As for OW...she is a complete psycho! When we were in MC today, she called me 3 times in the span of 5 minutes! I finally took my phone out of my purse to check because I was worried it was the babysitter. As soon as I looked and saw it was her - I showed WH the screen and he flipped out. He was furious. When we left, he wanted me to call her back and I said _'hell no - she's not MY girlfriend and I'm not feeding into her/your drama'._ He took out his phone with shaking hands and I told him to text her and have her call him if he wanted to tell her off(our phones don't dial internationally but accept international calls). We stood outside for a minutes and talked, then I got in my car and left. He sat in his car and I guess had her call. I checked the phone bill and she did call him and they had a 7 minute conversation. So he called me a few minutes later and asked if he could take me and the kids to dinner. We went to dinner and he said that she denied making any of the calls from today, yesterday and sending the recorded message. I asked him if he expected her to tell the truth? Obviously she is trying to make me angry at him, push him away and let her know the door is open for her (as I did it in the past). Why the F would she be honest - she a man who carried on a long term relationship with a married man...she has no effing soul. So anyway, he said he told her to F off and never contact me or him again. Do I believe him? Not really...maybe for a minute, maybe not the next. I'll probably never know the truth. But for now - I need to get my ducks in a row and just put my emotions in check. Day by day.


----------



## PBear (Nov 16, 2010)

Just wondering, is it feasible for you two to block her number, or change your own?

C
_Posted via Mobile Device_


----------



## FML2011 (Sep 21, 2011)

WH mentioned yesterday that he might change his number but that doesn't mean anything-he can still contact her. I'm not going to change my number as I've had it for 10 yrs...I'm not going to let this psycho freak me out. She is trying to get a reaction and I refuse to give in. She called about am hour ago but I'm not going to tell WH because he'll react to her.


----------



## Jellybeans (Mar 8, 2011)

He should call the phone company and block her # so she cannot contact him. 

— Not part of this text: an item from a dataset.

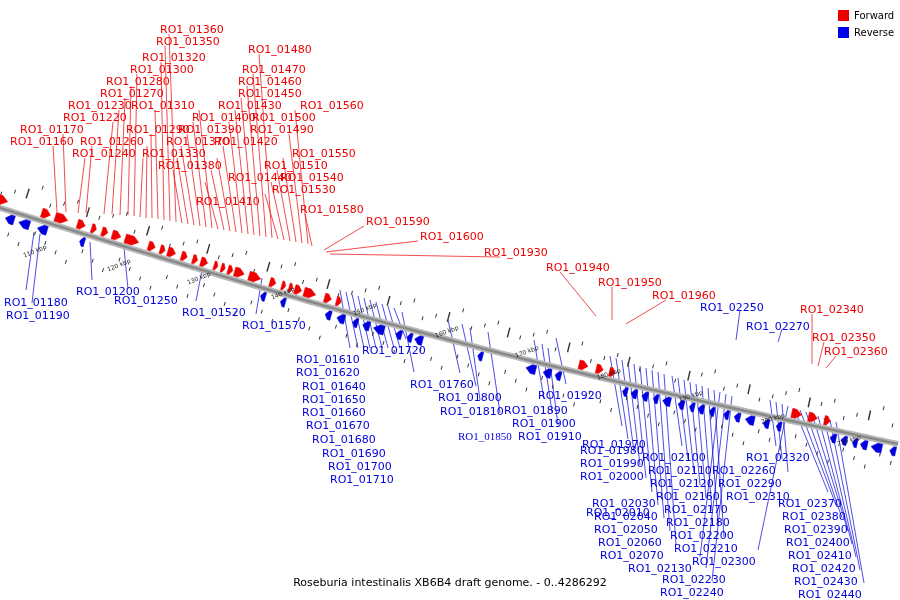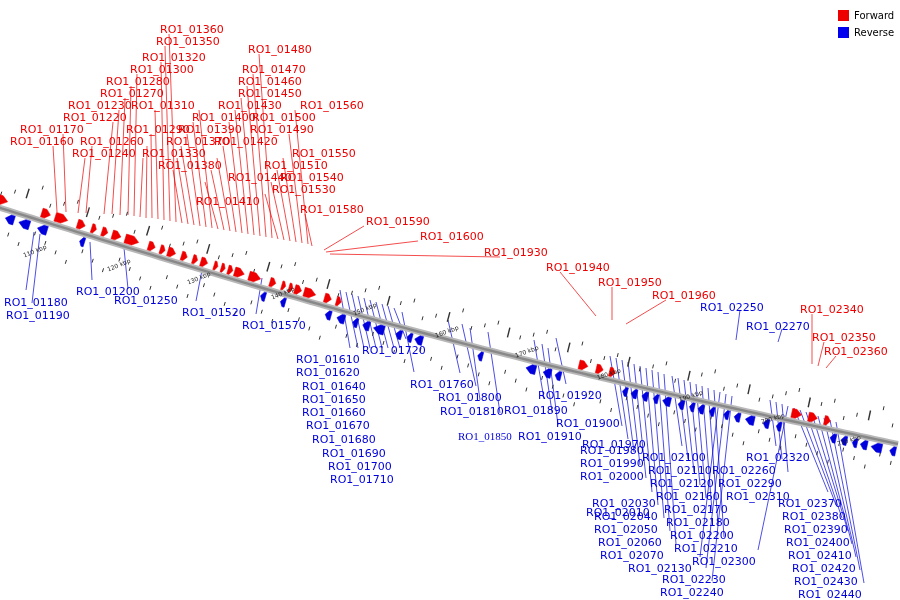"RO1_01900" div.lbl { margin-left: 44px -> none }
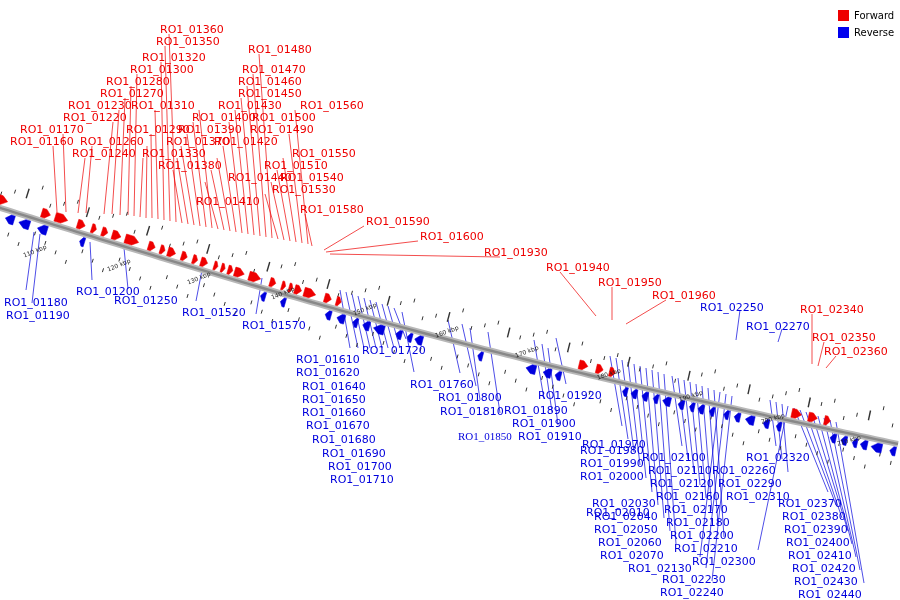"Roseburia intestinalis XB6B4 draft" div { html: none -> <div>Roseburia intestinalis XB6B4 draft genome. - 0..4286292</div> }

Oh and I wouldn't be going to marriage counselling with him if he's still in touch with her. that is counter-productive. Not just that but--you're not "starting over" --you cant--if he's still having an affair.


----------



## Jellybeans (Mar 8, 2011)

Block her # from calling you. She sounds like an idiot. Can't believe she called you multiple times in marriage counselling and continues to do so. He sure knew how to pick her. UGh.


----------



## Jellybeans (Mar 8, 2011)

Call your phone company/carreir and block her # from calling you. He was talking to her for 7 minutes after that? Don't like it. He coulda just told her "It's over. I'm married. Don't call either of us anymore." That's it. Thirty seconds.


----------



## FML2011 (Sep 21, 2011)

Just got off the phone with AT&T and blocked all incoming and outgoing international calls. They sent WH a text confirmation so he knows.


----------



## Tap1214 (Aug 14, 2011)

Obviously when you tell your H that OW is sending you voicemessages he's leaving her, WHY did you delete it???? I understand it was hurting you, but you should have kept it so you could play it for him. 
Ugh! I don't understand why you continue to stay with him, when he's a liar, cheater and obviously don't care how you feel. Only time when he reacts to you is when he's caught! He's a loser, dump him and move on with your life!


----------



## Lazarus (Jan 17, 2011)

Threaten OW with harrassment. Tell police that she is harming you and your family unit with unsolicited vexatious calls.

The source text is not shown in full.